Troubleshooting and Installation Tips to Get Your Tsurumi LSC SubmersibleWorking Sooner
Although the Tsurumi includes a semi-vortex impeller that can handle small solids that pass through its base straining holes, it does slow down if you let a lot of debris accumulate against the side notches of the pump; you’ll want to rock it back and forth gently so the debris moves around the side notches. That said, it’ll work like a trash pump, but with smaller intake holds.
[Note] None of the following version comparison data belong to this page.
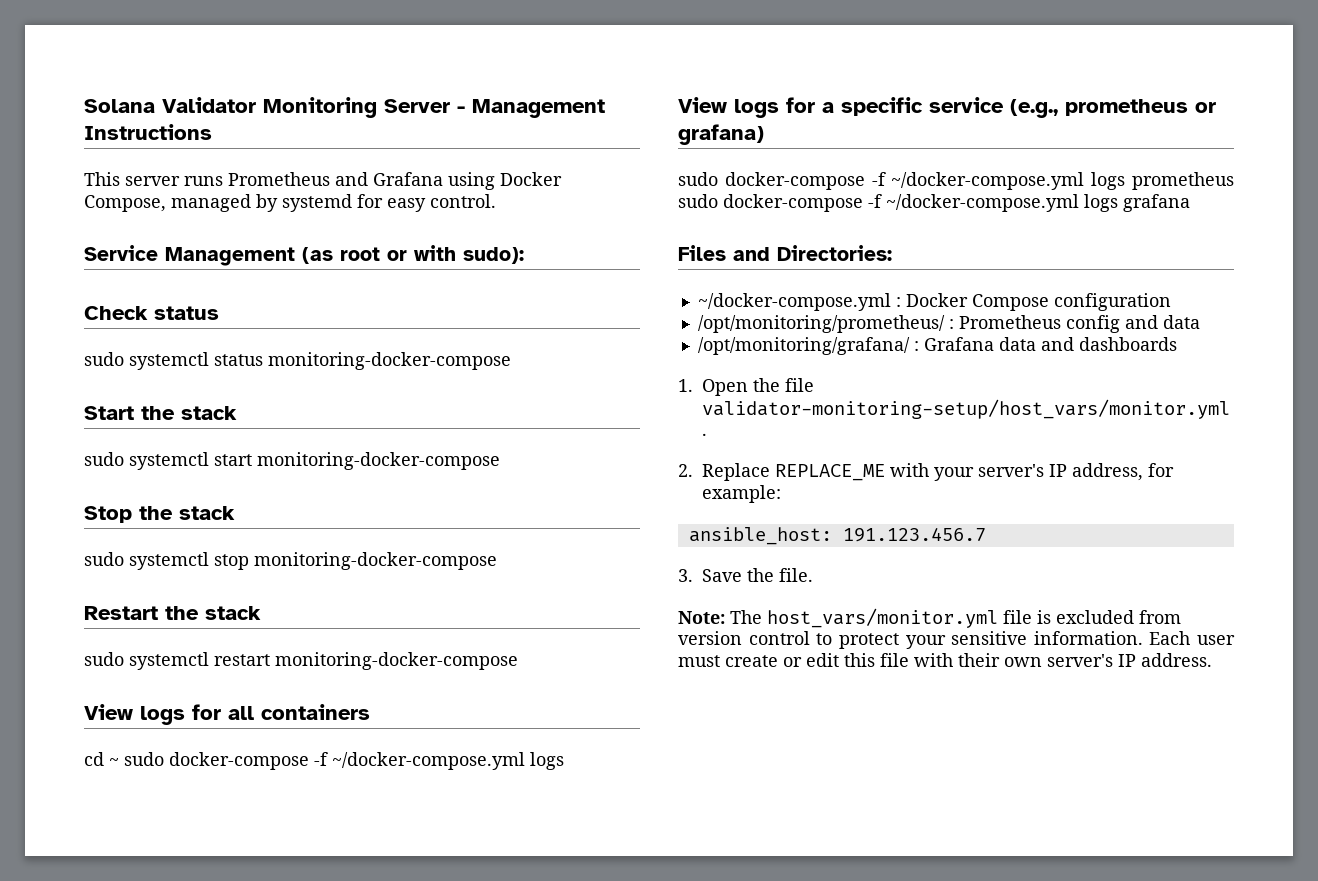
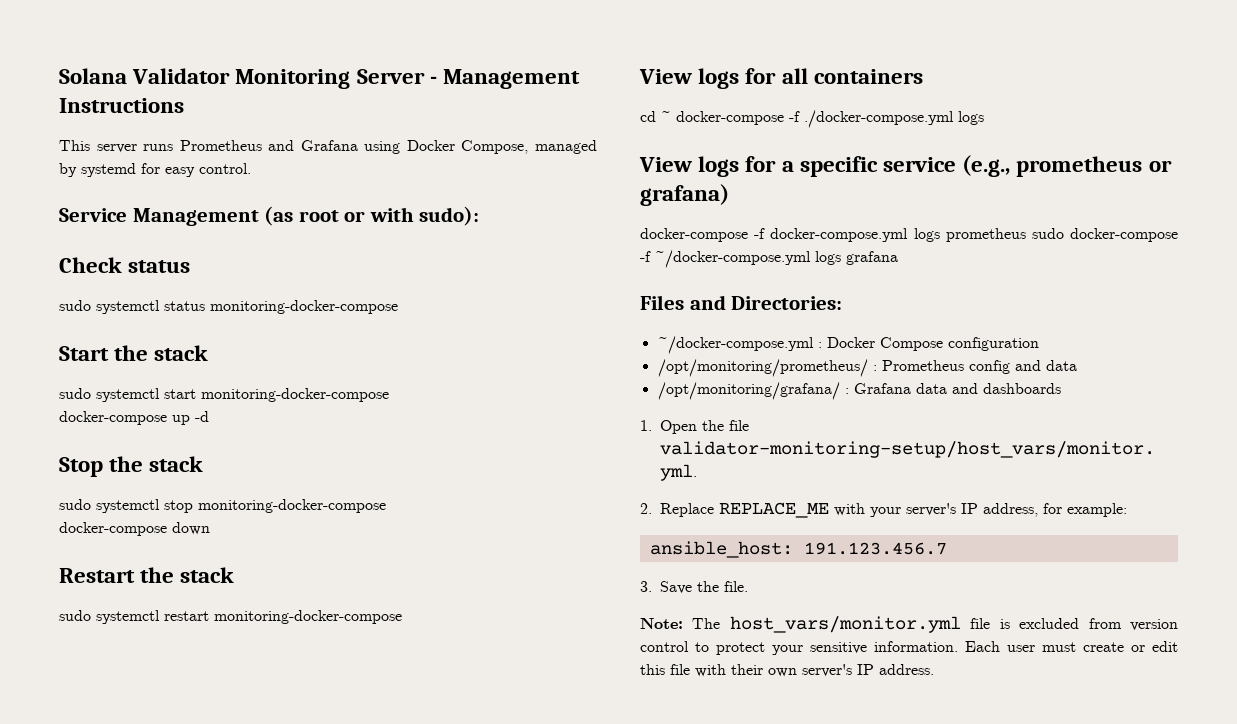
+ docker-compose up -d
+ docker-compose down
- cd ~ sudo docker-compose -f ~/docker-compose.yml logs
+ cd ~ docker-compose -f ./docker-compose.yml logs
- sudo docker-compose -f ~/docker-compose.yml logs prometheus sudo docker-compose -f ~/docker-compose.yml logs grafana
+ docker-compose -f docker-compose.yml logs prometheus sudo docker-compose -f ~/docker-compose.yml logs grafana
While the Tsurumi is compatible with an accessory float switch, you’ll want to remember that if you use one, you’re no longer going to be able to drain water down to surface levels due to the inherent design of a float switch. That said, the convenience of no longer needing to watch the pump can easily outweigh the drawbacks of not being able to drain water completely down to concrete or deck level. Good utility pump controllers we’ve used successfully with the LSC include the HydroCheck HC7000, and HydroCheck HC6000 which can be set to activate with as little as 1/2 inch of water and turn off with as little as 1/8 inches. Both are rated for pumps with up to 3/4 horsepower and 14 amps, making them safe fits for the Tsurumi. Both are also indoor pumps; if you’d like an outdoor utility pump controller, we recommend the HydroCheck HC6100. Like the HC7000 and 6000, we’ve reviewed it and found it capable of controlling the Tsurumi with a minimum of fuss.
If you don’t want to spend money on an automatic float switch, keep in mind that you’re going to need to babysit the Tsurumi whenever you want to use it. If you don’t, you’ll burn out the motor because it won’t turn off once it drains water due to a lack of a float switch. The motor is designed to be water-cooled, which means it will overheat and self-destruct if you run it without water–unless, of course, you connect it to an automatic float switch.
Tsurumi LSC Submersible Pump Pros, Cons, and Value Comparison
Overall, it’s hard to find a better utility draining pump than the Tsurumi LSC, especially when considering its pumping speed, pumping height, and minimum level of water clearance. It’s not a cheap pump, but for demanding applications involving large amounts of water that need to be nearly completely drained, and quickly, this is likely the best pump on the market for under $400-$500. Our primary suggestion for improvement would be to pair it with an automatic utility pump switch to avoid the need to monitor it throughout its operation.